Anyways, back to the topic at hand…my brother dying and all of us gathered together to say goodbye and emotions running rampant, except that mostly it seemed none were being expressed (our family didn’t do emotions well, if at all). Which made for very dicey possibilities, none of which sounded good.

A meeting was called at a sibling’s house, to discuss…shit, I don’t even remember anymore what exactly needed to be discussed. I do recall that there had been a few angry outbursts and there was an air of uncertainty floating about, as if anyone in the area might need to take cover momentarily. Like the  heebie jeebie feeling that I imagine might crawl along one’s spine prior to a major engagement involving weapons (not that any of us were packing).  In any case, my mom, being the smart woman she was after raising 8 kids, beckoned me over to her and in a very calm voice requested that I drive her back to her hotel.  But don’t you want to join us at the meeting?  I naïvely asked.  Mom shot me this deadpan look as if taking my crazy temperature, and said if you think that I’m going to put myself in the middle of whatever is going on, you’ve got another think coming.  I’ll tell you what. You go and then come tell me all about it. I’ll be at the hotel.  Watching TV.
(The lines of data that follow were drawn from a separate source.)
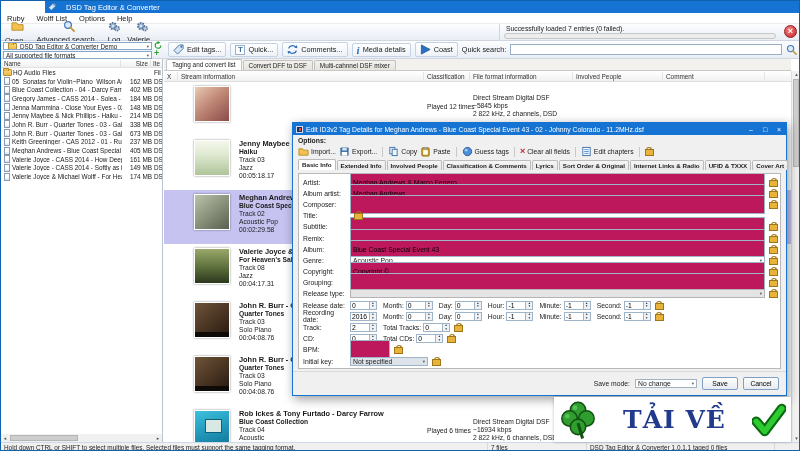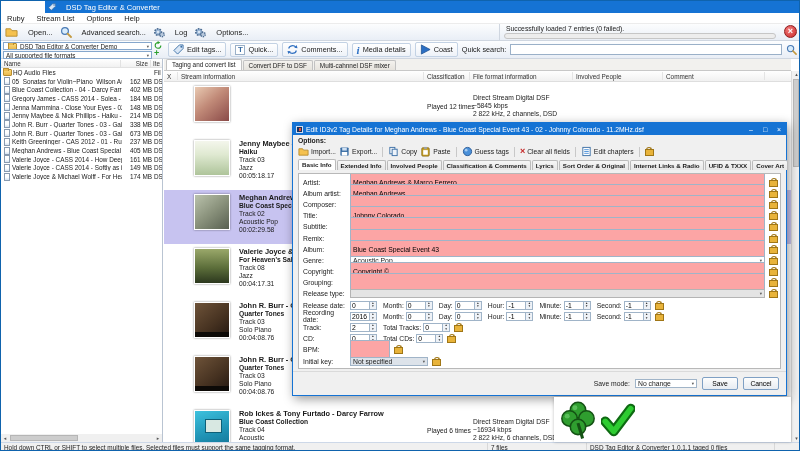--- a/index.html
+++ b/index.html
@@ -14,21 +14,21 @@
   .winbtns{margin-left:auto;display:flex;height:12px;}
   .winbtn{width:17px;text-align:center;line-height:11px;font-size:8px;color:#fff;}
   
   #menubar{position:absolute;left:0;top:12px;width:800px;height:11px;background:#fff;display:flex;
            align-items:center;font-size:7.5px;border-bottom:1px solid #ececec;}
   .mitem{padding:0 6px;}
   
   #topbar{position:absolute;left:0;top:23px;width:498px;height:17px;
           background:linear-gradient(#fcfdfe,#e9eef6);border-bottom:1px solid #cfd6e0;
           display:flex;align-items:center;gap:7px;padding-left:4px;font-size:7.5px;}
-  .tbtn{display:flex;align-items:center;gap:10px;}
+  .tbtn{display:flex;align-items:center;gap:3px;flex-direction:column;}
   #statusarea{position:absolute;left:498px;top:23px;width:302px;height:17px;
           background:linear-gradient(#fcfdfe,#e9eef6);border-bottom:1px solid #cfd6e0;border-left:1px solid #cfd6e0;}
   #loadmsg{position:absolute;left:6px;top:1px;font-size:6.8px;}
   #progress{position:absolute;left:4px;top:9px;width:272px;height:6px;background:#ededed;
             border:1px solid #c6c6c6;border-radius:3px;}
   #redx{position:absolute;right:4px;top:1px;width:13px;height:13px;border-radius:50%;
         background:radial-gradient(circle at 35% 30%,#f27a7a,#c92a2a);border:1px solid #8f1d1d;
         color:#fff;font-size:9px;font-weight:bold;line-height:11px;text-align:center;}
   #comboarea{position:absolute;left:0;top:40px;width:163px;height:18px;
           background:linear-gradient(#fcfdfe,#e9eef6);border-bottom:1px solid #cfd6e0;}
@@ -125,21 +125,21 @@
   .tsep{width:1px;height:10px;background:#c8c8c8;margin:0 2px;}
   .redtxt{color:#c42222;font-weight:bold;font-size:9px;line-height:9px;}
   #dtabs{display:flex;align-items:flex-end;gap:1px;padding:0 5px;height:12px;font-size:6.2px;font-weight:bold;}
   .dtab{padding:1px 3px;border:1px solid #bbb;border-bottom:none;border-radius:2px 2px 0 0;
         background:linear-gradient(#f6f6f6,#e7e7e7);white-space:nowrap;}
   .dtab.active{background:#fff;padding-bottom:2px;}
   #dpanel{position:absolute;left:5px;right:5px;top:50px;bottom:26px;background:#fff;
         border:1px solid #b8b8b8;padding:3px 4px;overflow:hidden;}
   .frow{display:flex;align-items:center;height:10.2px;margin-bottom:1px;}
   .flabel{width:47px;flex:none;}
-  .txt{flex:1;height:19px;border:1px solid #a0b4c8;background:#fca5a5;font-size:6.8px;padding:0 2px;
+  .txt{flex:1;height:19px;border:1px solid #a0b4c8;background:#be185d;font-size:6.8px;padding:0 2px;
         font-family:"Liberation Sans",sans-serif;}
   .cmb{flex:1;height:9px;border:1px solid #a0b4c8;background:#fff;display:flex;align-items:center;
         justify-content:space-between;padding:0 2px;overflow:hidden;}
   .cmb.dis{background:#e4e4e4;border-color:#b4b4b4;}
   .cmb.key{flex:none;width:78px;background:#dde3ea;}
   .fcmb{flex:none;width:62px;background:#fff;}
   .lock{width:7px;height:9px;position:relative;display:inline-block;flex:none;margin-left:4px;}
   .lock::before{content:"";position:absolute;top:0;left:1.5px;width:4px;height:4px;
         border:1px solid #a07616;border-bottom:none;border-radius:3px 3px 0 0;}
   .lock::after{content:"";position:absolute;bottom:0;left:0;width:7px;height:5px;
@@ -176,21 +176,21 @@
     <span>DSD Tag Editor &amp; Converter</span>
     <div class="winbtns">
       <span class="winbtn">–</span>
       <span class="winbtn">□</span>
       <span class="winbtn">×</span>
     </div>
   </div>
 
   <div id="menubar">
     <span class="mitem">Ruby</span>
-    <span class="mitem">Stream List</span>
+    <span class="mitem">Wolff List</span>
     <span class="mitem">Options</span>
     <span class="mitem">Help</span>
   </div>
 
   <div id="topbar">
     <span class="tbtn">
       <svg class="i13" viewBox="0 0 14 12">
           <path d="M1 2 h5 l1.5 2 H13 V10 H1 Z" fill="#f5c14e" stroke="#b98e2f"></path>
         </svg>
       <span>Open...</span>
@@ -209,21 +209,21 @@
           <circle cx="9" cy="8.5" r="2.2" fill="#b8c9dd" stroke="#4a6a90" stroke-width="1.4" stroke-dasharray="1.2 0.9"></circle>
         </svg>
       <span>Log</span>
     </span>
     <span class="tbtn">
       <svg class="i12" viewBox="0 0 12 12">
           <circle cx="5" cy="6" r="3.2" fill="#9db8d6" stroke="#4a6a90" stroke-width="1.6" stroke-dasharray="1.6 1.1"></circle>
           <circle cx="5" cy="6" r="1" fill="#eef4fb"></circle>
           <circle cx="9" cy="8.5" r="2.2" fill="#b8c9dd" stroke="#4a6a90" stroke-width="1.4" stroke-dasharray="1.2 0.9"></circle>
         </svg>
-      <span>Options...</span>
+      <span>Valerie...</span>
     </span>
   </div>
 
   <div id="statusarea">
     <div id="loadmsg">Successfully loaded 7 entries (0 failed).</div>
     <div id="progress"></div>
     <div id="redx">×</div>
   </div>
 
   <div id="comboarea">
@@ -573,21 +573,20 @@
           <input class="txt" value="Meghan Andrews" style="">
           <span class="lock"></span>
         </div>
       <div class="frow">
           <span class="flabel">Composer:</span>
           <input class="txt" value="" style="">
           <span class="lock"></span>
         </div>
       <div class="frow">
           <span class="flabel">Title:</span>
-          <input class="txt" value="Johnny Colorado" style="">
           <span class="lock"></span>
         </div>
       <div class="frow">
           <span class="flabel">Subtitle:</span>
           <input class="txt" value="" style="">
           <span class="lock"></span>
         </div>
       <div class="frow">
           <span class="flabel">Remix:</span>
           <input class="txt" value="" style="">
@@ -764,19 +763,20 @@
           <circle cx="6.5" cy="12" r="5"></circle>
         <circle cx="17.5" cy="12" r="5"></circle>
           <circle cx="12" cy="17.5" r="5"></circle>
       </g>
       <path d="M12 15 L15 25" stroke="#145214" stroke-width="2" fill="none"></path>
       <g fill="#7ddb7d" opacity="0.55">
           <circle cx="10" cy="5" r="1.6"></circle>
           <circle cx="5" cy="10.5" r="1.6"></circle>
         </g>
     </svg>
+    <span id="bannertext">TẢI VỀ</span>
     <svg width="34" height="34" viewBox="0 0 24 24">
       <path d="M3 13 L9 20 L21 4" fill="none" stroke="#0e6b12" stroke-width="7" stroke-linecap="round" stroke-linejoin="round"></path>
       <path d="M3 13 L9 20 L21 4" fill="none" stroke="#2ecc31" stroke-width="4" stroke-linecap="round" stroke-linejoin="round"></path>
     </svg>
   </div>
 
 </div>
 
 </body></html>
All of this to say, and why I’m telling you this, is that my mom gave the greatest response ever and I think of it whenever I’m with my kids and their spouses and their kids, when emotions are running high and it’s all kind of chaotic and undecided with the almost sure outlook of exploding fireworks and I just want to tell them, seriously,  I already did all this when I was in my 30’s and figuring it out and I don’t need to be part of all of your figuring it out, so thank you anyways, but…

I’ll be at my hotel.

I graciously extend the invitation to all of you, dear readers, to use this response, especially those of you who are parents with adult kids. Especially when the hackles on your neck rise in family situations that are beginning to sound explosive…listen to those hackles.

This is a mighty useful phrase to use at such times.